This revised rule allows the Board to review incidents without the prerequisite that a civilian file a complaint.

[*9]

Revised rule 1-11 (c) states: "The Board has the power to review incidents involving [NYPD officers] and investigate Cases arising therefrom within the Board's jurisdiction under the New York City Charter." (38-A RCNY 1-11 [c].)

The purpose of the rule, respondents state, is to allow respondents to initiate contact with potential victims who may not know of CCRB's existence, who may not know how to file a complaint, or who are fearful of reporting alleged misconduct. The revised rule also authorizes CCRB to take pre-investigative steps to gather evidence before it is destroyed.

[4] Petitioners assert that the revised rule impermissibly allows the CCRB to commence investigations sua sponte. They are correct. The Charter clearly contemplates that the CCRB's jurisdiction is limited to investigations "upon complaint." New York City Charter § 440 (c) (1) states: "The board shall have the power to receive, investigate, hear, make findings and recommend action upon complaints by members of the public against members of the police department that allege misconduct involving excessive use of force, abuse of authority, discourtesy, or use of offensive language" (emphasis added).

Respondents' rationale for their revision is ultimately a concession that rule 1-11 (c) permits sua sponte investigations. To "initiate contact with potential alleged victims" is to seek out instances of alleged misconduct where there is no actual complaint. The court declares invalid revised rule 1-11 (c). The rule would allow respondents to expand their Charter to solicit complaints actively, rather than "investigating upon complaint." The revised rule therefore goes beyond CCRB's jurisdiction.

Revised Rule 1-11 (a) and (b): YouTube Complaints Rule[FN3]

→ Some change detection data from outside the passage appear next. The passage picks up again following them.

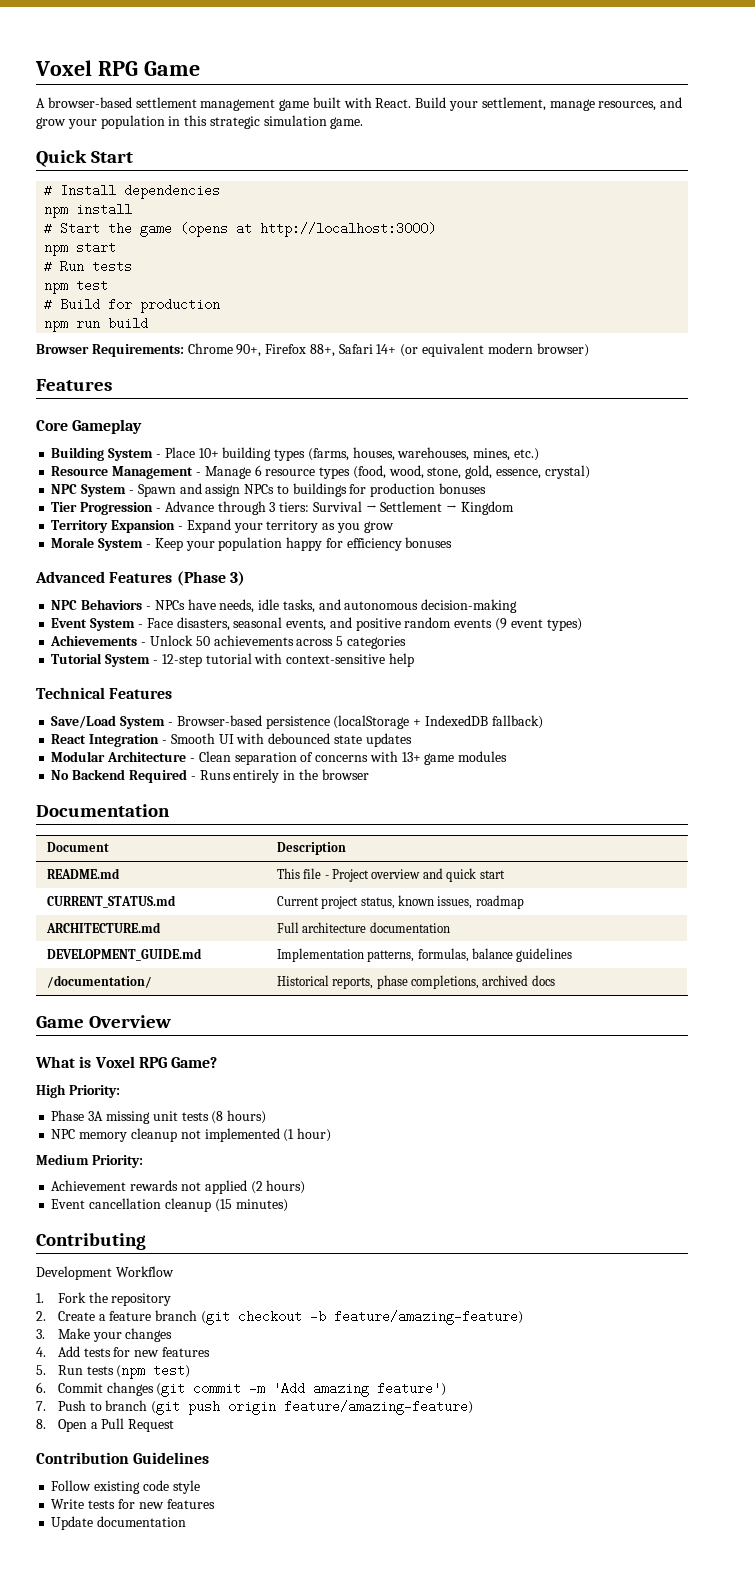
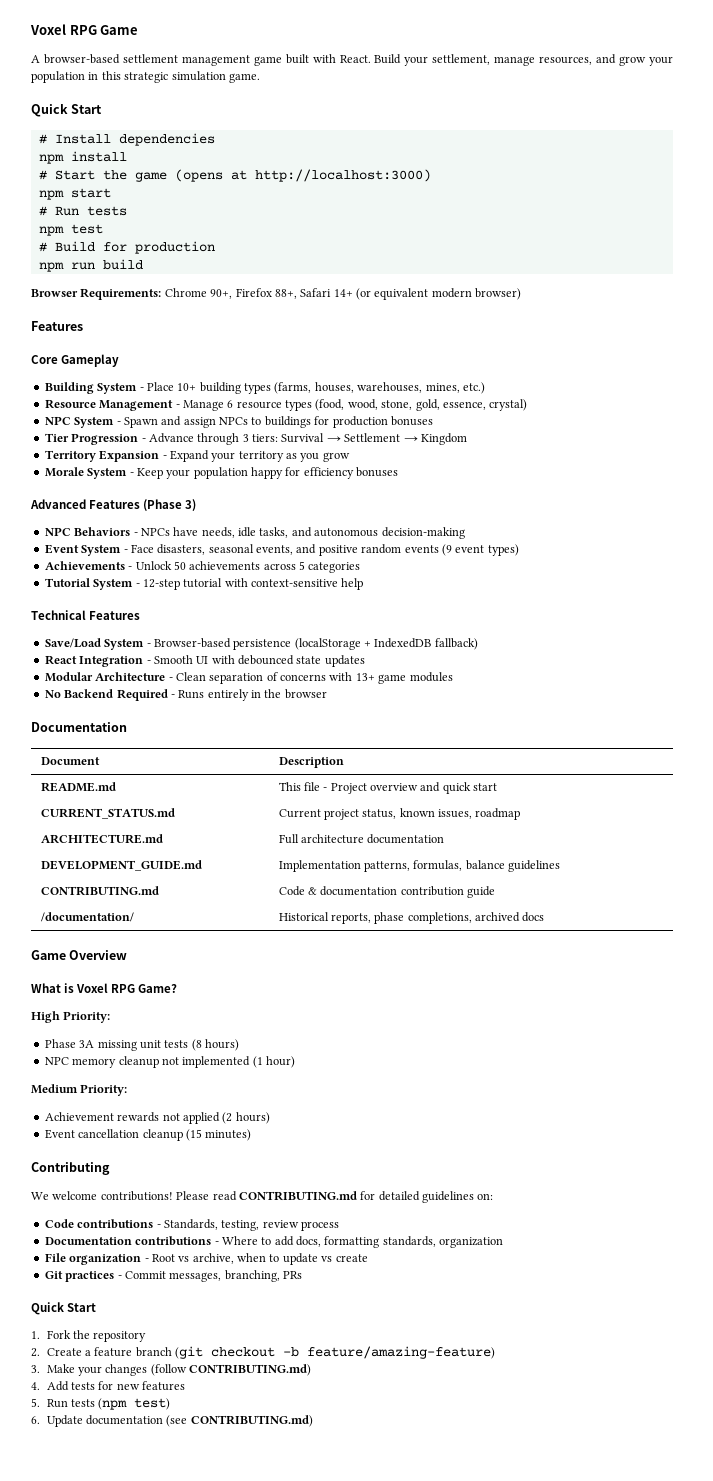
+ CONTRIBUTING.md | Code & documentation contribution guide
- Development Workflow
+ We welcome contributions! Please read CONTRIBUTING.md for detailed guidelines on:
+ Code contributions - Standards, testing, review process
+ Documentation contributions - Where to add docs, formatting standards, organization
+ File organization - Root vs archive, when to update vs create
+ Git practices - Commit messages, branching, PRs
+ Quick Start
- 3. Make your changes
+ 3. Make your changes (follow CONTRIBUTING.md)
- 6. Commit changes (git commit -m 'Add amazing feature')
- 7. Push to branch (git push origin feature/amazing-feature)
- 8. Open a Pull Request
- Contribution Guidelines
- Follow existing code style
- Write tests for new features
- Update documentation
+ 6. Update documentation (see CONTRIBUTING.md)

In these revised rules, first CCRB codified its long-standing practice of accepting complaints from individuals other than those that police officers directly harmed. Second, the CCRB expanded the category of individuals that may file a complaint to include individuals who viewed unauthenticated videos on the Internet, but are not actually victims themselves.{**64 Misc 3d at 332}

Revised rule 1-11 (a) and (b):

"(a) An Alleged Victim, a parent, a legal guardian or legal representative if the Alleged Victim is a minor, or any individual having Personal Knowledge . . . of alleged misconduct by a member of the New York City Police Department, each have standing to file a complaint.
"(b) Complaints of alleged police misconduct filed by Reporting Non-Witnesses . . . may be investigated at the discretion of the Executive Director or Chair of the Board. Among the factors to be considered are: the nature and/or severity of the alleged misconduct, the availably of evidence and/or witnesses, the ability to identify officers and civilians involved, the practicability of conducting a full investigation within the time prescribed by the statute of limitations and the numbers of complaints received by the Board regarding the incident." (38-A RCNY 1-11 [a], [b].)
[*10]

According to petitioners, more egregious than rule 1-11 (c), that allows the CCRB to review incidents without an official complaint, are these subdivisions—(a) and (b). Section 1-11 (a) and (b) dramatically expand the categories of persons who may file a complaint. Even individuals with no personal knowledge of the misconduct can file a complaint. Take, for example, a viewer on YouTube. That viewer watches an incident and then makes a complaint of misconduct to the CCRB. That person has no firsthand experience, and no knowledge whether the video is embellished or fabricated.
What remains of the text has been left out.